ORES/Issues/Article quality
Appearance
To file a report, append the following template to a section named for your wiki:
{{misclassification report | type = <!-- false-positive or true-positive --> | wiki = <!-- interwiki prefix to link to the target wiki; e.g. fr for French Wikipedia, etc. --> | rev_id = <!-- the rev_id of the version that was scored --> | model = <!-- the model with the problematic classification (e.g. "damaging") | score = <!-- ORES prediction --> | comment = <!-- Description of the problem --> | resolved = <!-- To be filed once resolved --> }}
English Wikipedia
[edit]French Wikipedia
[edit]Portuguese Wikipedia
[edit]See also information about the current version the model and the meaning of each statistic.

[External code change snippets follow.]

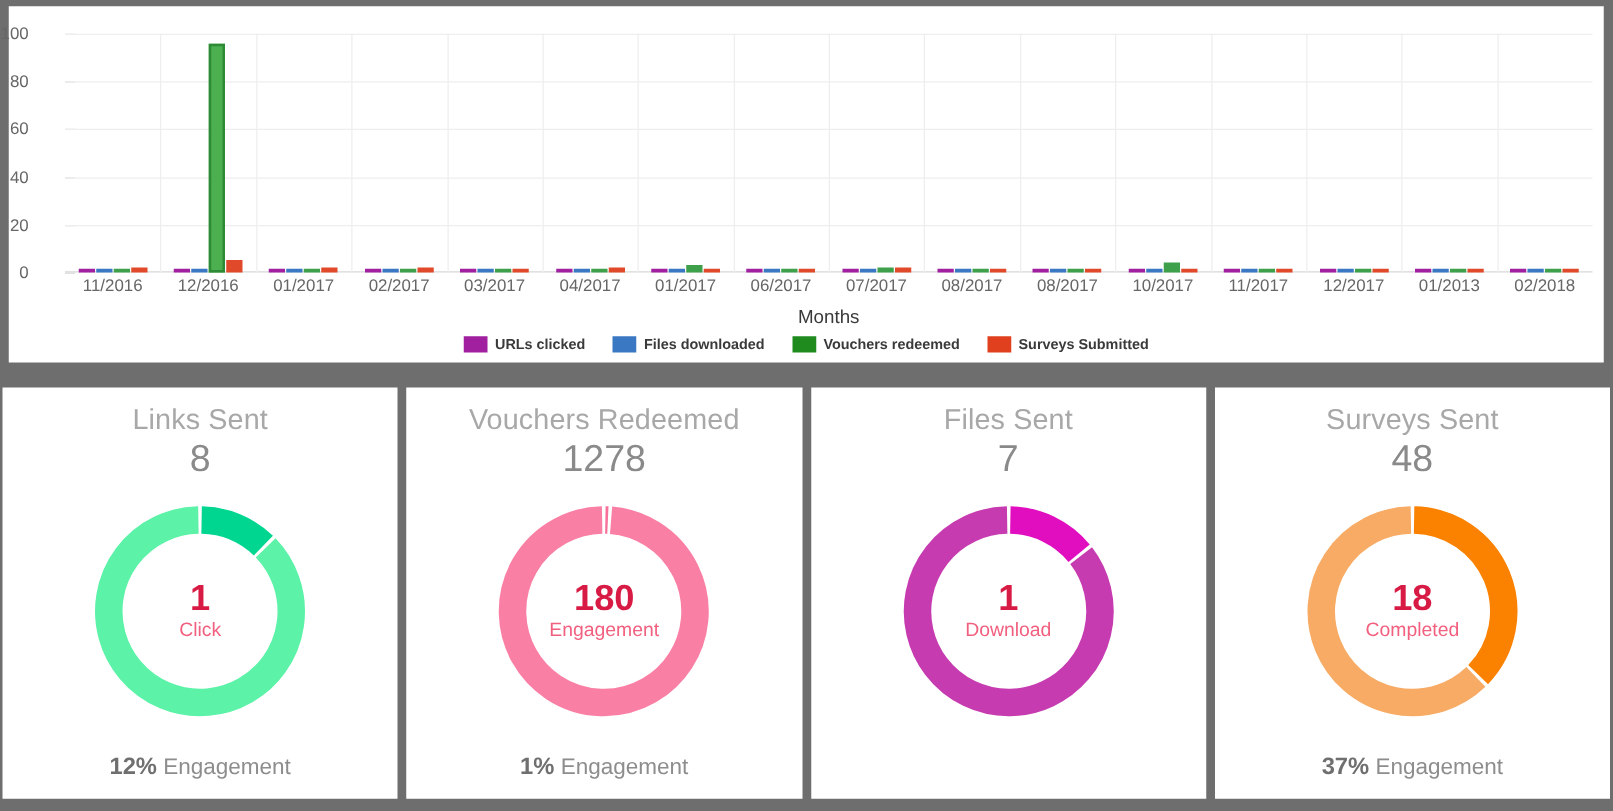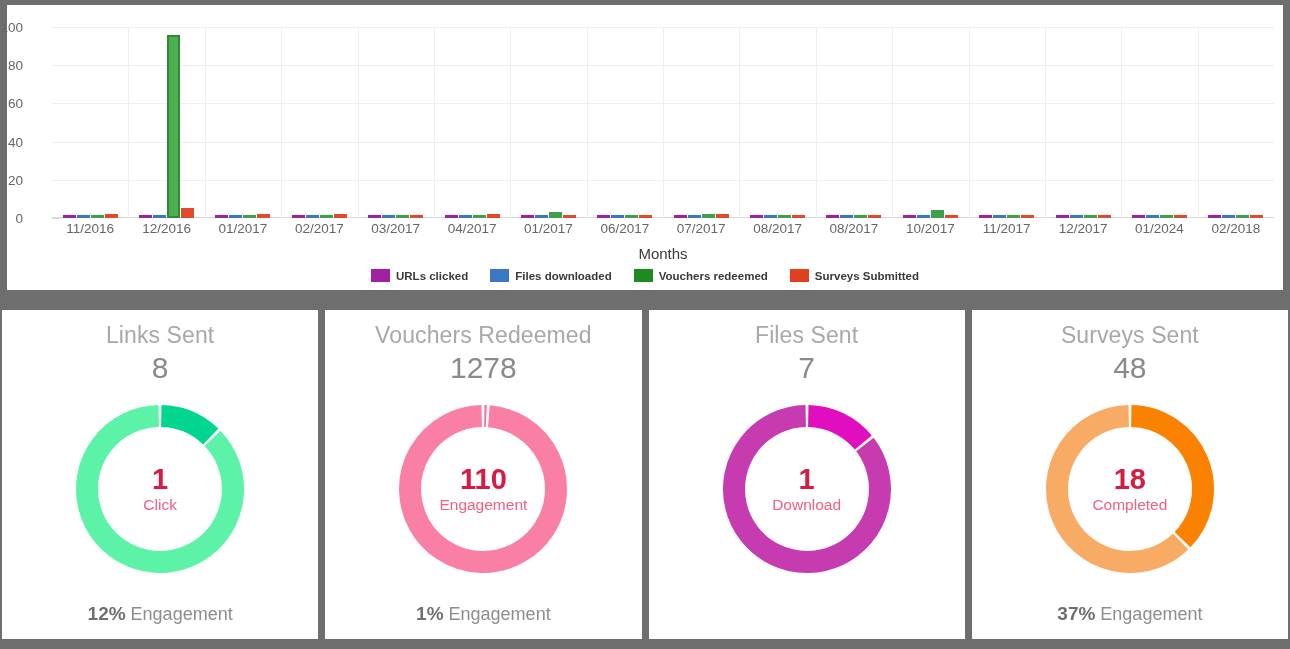--- a/index.html
+++ b/index.html
@@ -336,7 +336,7 @@
           <div class="xlabel">10/2017</div>
           <div class="xlabel">11/2017</div>
           <div class="xlabel">12/2017</div>
-          <div class="xlabel">01/2024</div>
+          <div class="xlabel">01/2013</div>
           <div class="xlabel">02/2018</div>
         </div>
 

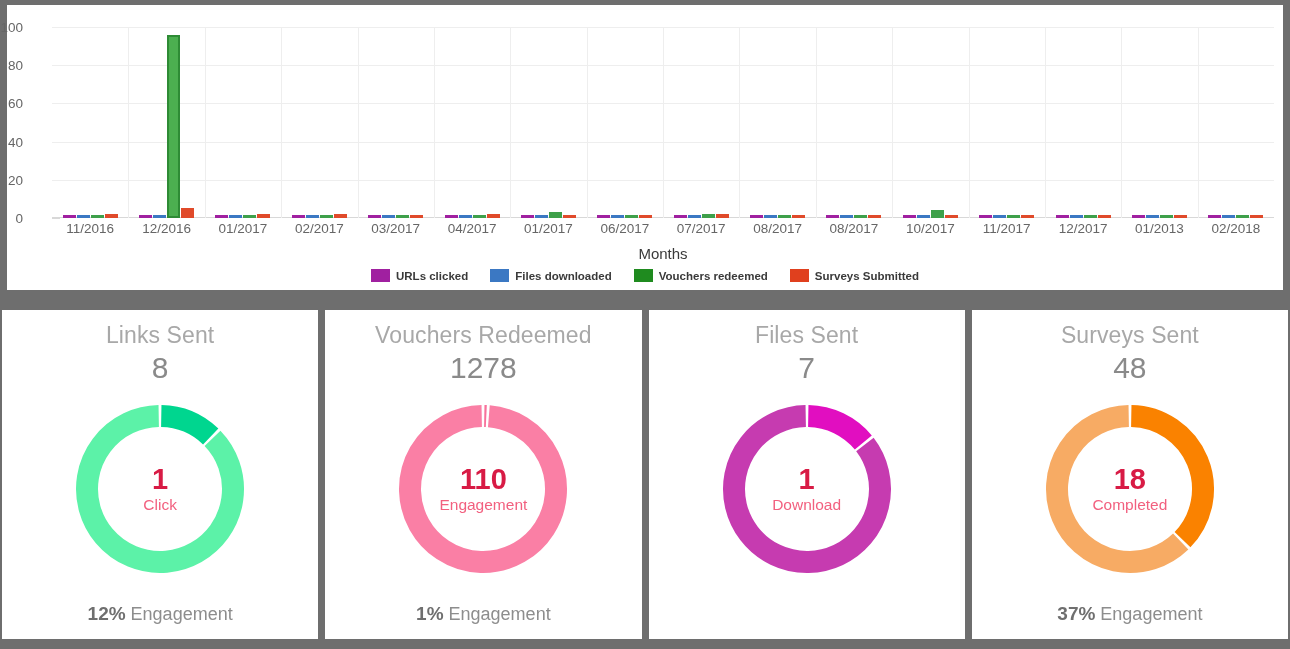--- a/index.html
+++ b/index.html
@@ -388,7 +388,7 @@
             <path d="M 96.85792013277921 18.23541540201043 A 73 73 0 1 1 89.7225652047307 18.01117783972785" fill="none" stroke="#fa7fa5" stroke-width="22"></path>
           </svg>
           <div class="donut-center">
-            <div class="donut-value">110</div>
+            <div class="donut-value">180</div>
             <div class="donut-label">Engagement</div>
           </div>
         </div>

Articles which are better than predicted by ORES
[edit]- misclassification (version) articlequality: 1 (2.13): Good quality with low classification
- What would you say this label should be? "2" or "3"? --EpochFail (talk) 13:27, 24 April 2020 (UTC)
- It's a good stub, so at least a 2, if not a 3.--DarwIn (talk) 16:47, 24 April 2020 (UTC)
- misclassification (version) articlequality: 1 (1.1): Non problematic article gets almost minimum classification
- This looks like a Stub to me. Isn't this exactly what is expected for a "1" class article? --EpochFail (talk) 13:27, 24 April 2020 (UTC)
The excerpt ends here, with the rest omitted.